# Kan the Kandi man Kontribute?



## oblivion (Aug 6, 2003)

I think that Kandi will have to play some minutes in this series.

I think that he just did not match up at all against the kings centers. Webber, Miller, Divac are all great passers and very crafty. ANd theymade Knadi their bee-atch.
While Shaq is a decent passer, but he definitely relies on power as opposed to guile. Maybe Kandi is better suited to slowing down a power a guy like Shaq.

The coaching staff needs to nail into his head that he should just concentrate on defense and making things hard for shaq, and don't worry about offense at all.

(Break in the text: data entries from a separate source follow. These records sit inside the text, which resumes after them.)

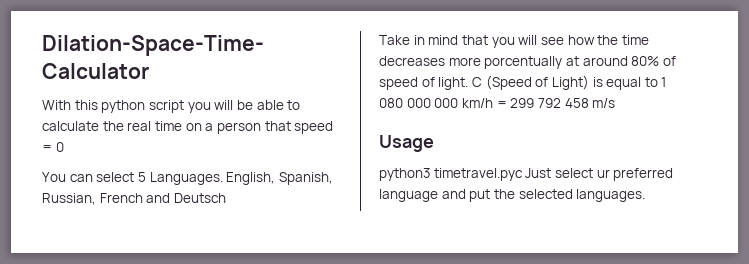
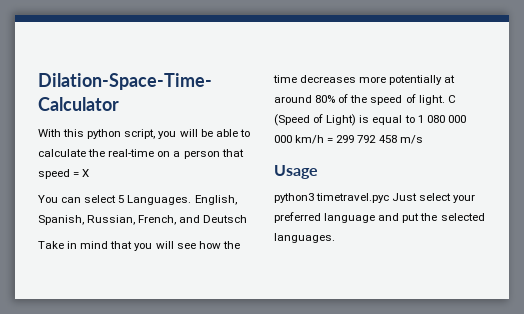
[148,100,184,113] script -> [124,129,156,139] script,
[127,121,182,131] real time -> [108,149,155,157] real-time
[55,142,64,152] 0 -> [82,169,90,177] X
[99,193,143,203] French -> [138,215,177,225] French,
[484,56,563,69] porcentually -> [389,75,443,85] potentially
(676, 61) none -> [350,95,368,103] the
[596,169,610,178] ur -> [453,194,476,203] your

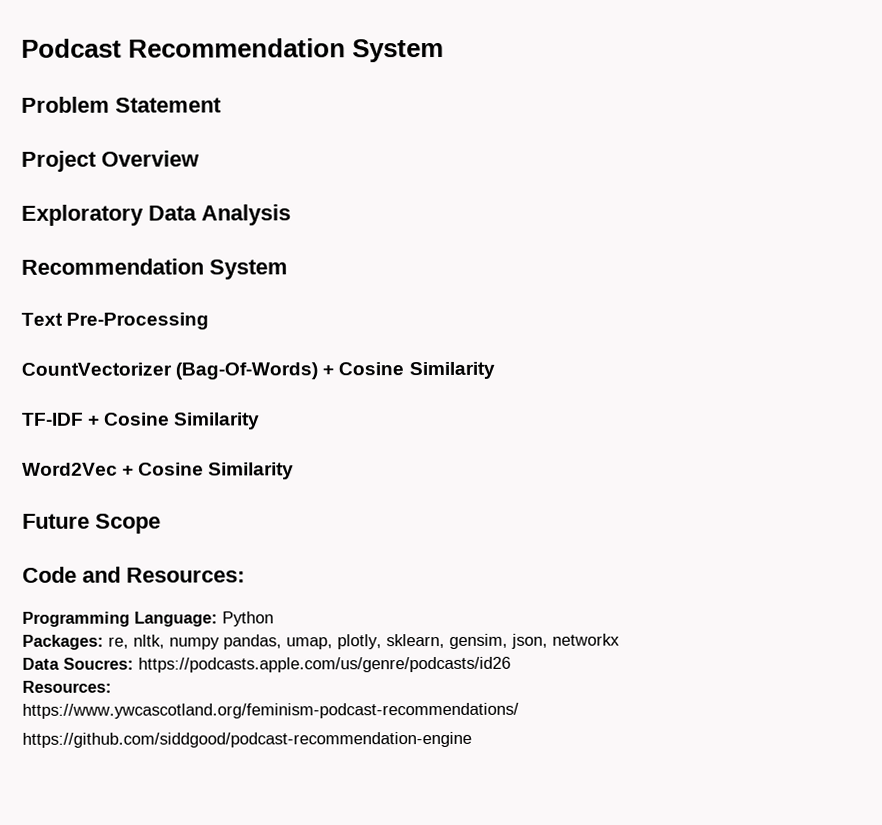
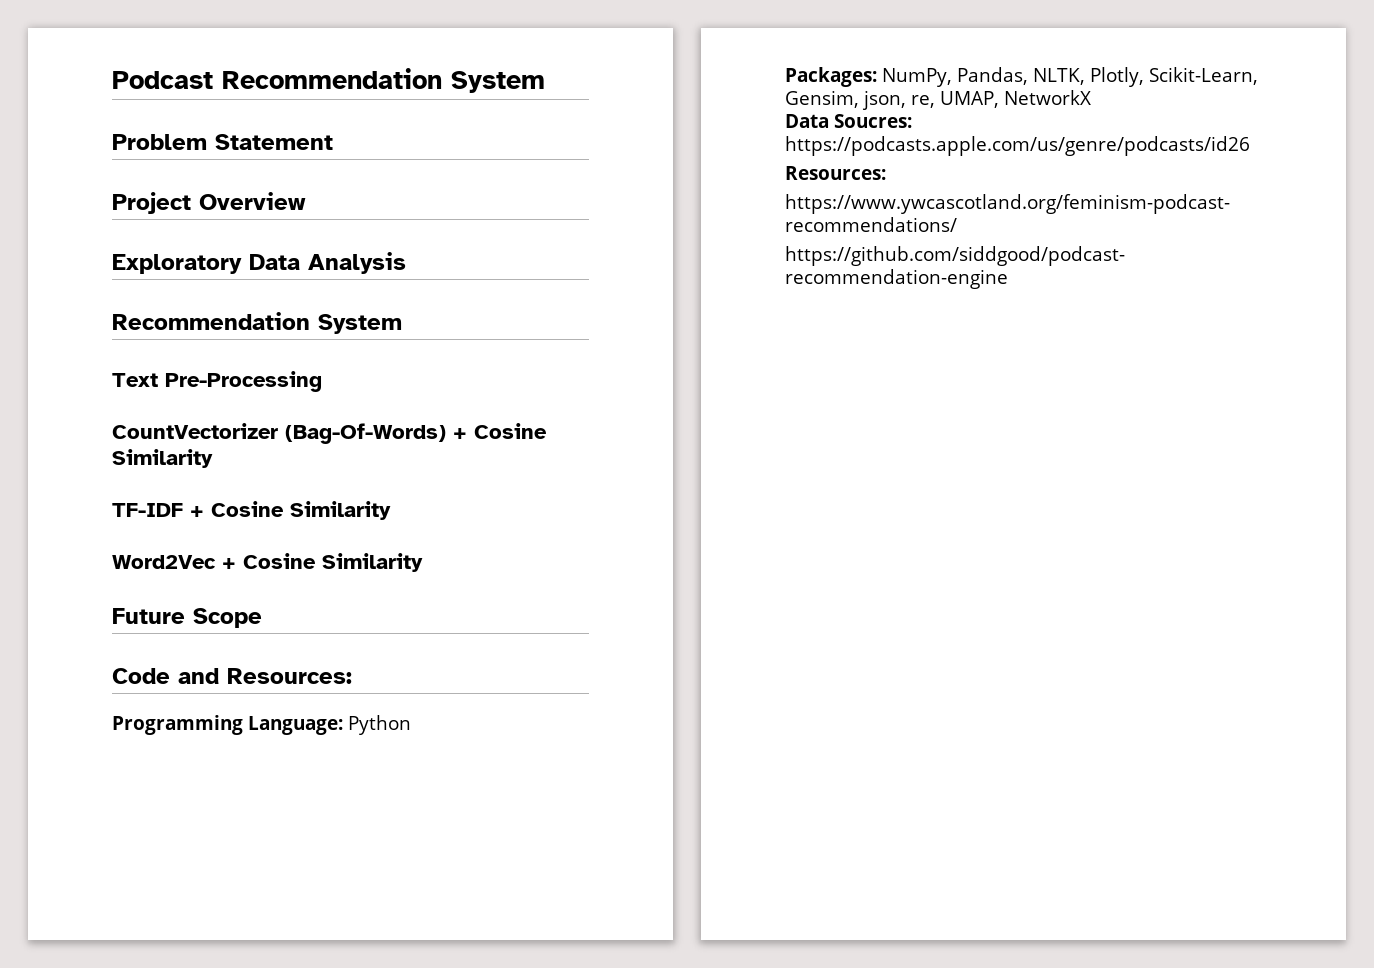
[108,633,620,650] re, nltk, numpy pandas, umap, plotly, sklearn, gensim, json, networkx -> [882,67,1258,87] [785,90,1091,110] NumPy, Pandas, NLTK, Plotly, Scikit-Learn, Gensim, json, re, UMAP, NetworkX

Hopefully he will not be instant poison when he steps on the floor, as he was in the Sacramento series


----------



## MarioChalmers (Mar 26, 2004)

Definitely, if the Wolves are gonna win this series, Kandi needs to show the flashes of greatness he showed in LA. He had a decent Kandi Kane shot that went in sometimes. He should start defending Shaq well, he has the potential and the body, I'll be rooting for the Wolves.


----------



## MightyReds2020 (Jul 19, 2002)

If Kandi can commit to a Ervin Johnson-type playing style (No shooting; plain defending & hustling), then he will contribute. The problem is I don't think he ever will.


----------



## sheefo13 (Jul 13, 2002)

im not sure he knows how to play basketball.... he is too worried about chewing his gum and gritting his teeth, and trying to show this artificial emotion........big o will prolly be playin ahead of him


----------



## Volcom (Mar 28, 2004)

I think just thinking about the prospect of facing up to Shaq for at least four games will have Olowakandi pissing his pants, let alone getting fired up to play some tough D on him..he's the biggest most heartless ***** I've ever seen.

Go Wolves!


----------



## B_&_B (Feb 19, 2004)

Quicksilver... NICE LINKS!!! HUBBA HUBBA!!!


----------



## sheefo13 (Jul 13, 2002)

kandi stepped up his game greatl today against shaq but it wasnt enough to get the wolves a game 1 W


----------



## lakegz (Mar 31, 2004)

all kandi has is his right hand jump hook. His points are also some of most inconsequential that i ever seen in an nba game. Hell score from time to time, but it never affects his defense or hustle, unlike most players who score and then try their hardest to clamp down on D on the way back down thhe court. 
kandi still lolligags which makes his scoring have much less of an effect then it should.


----------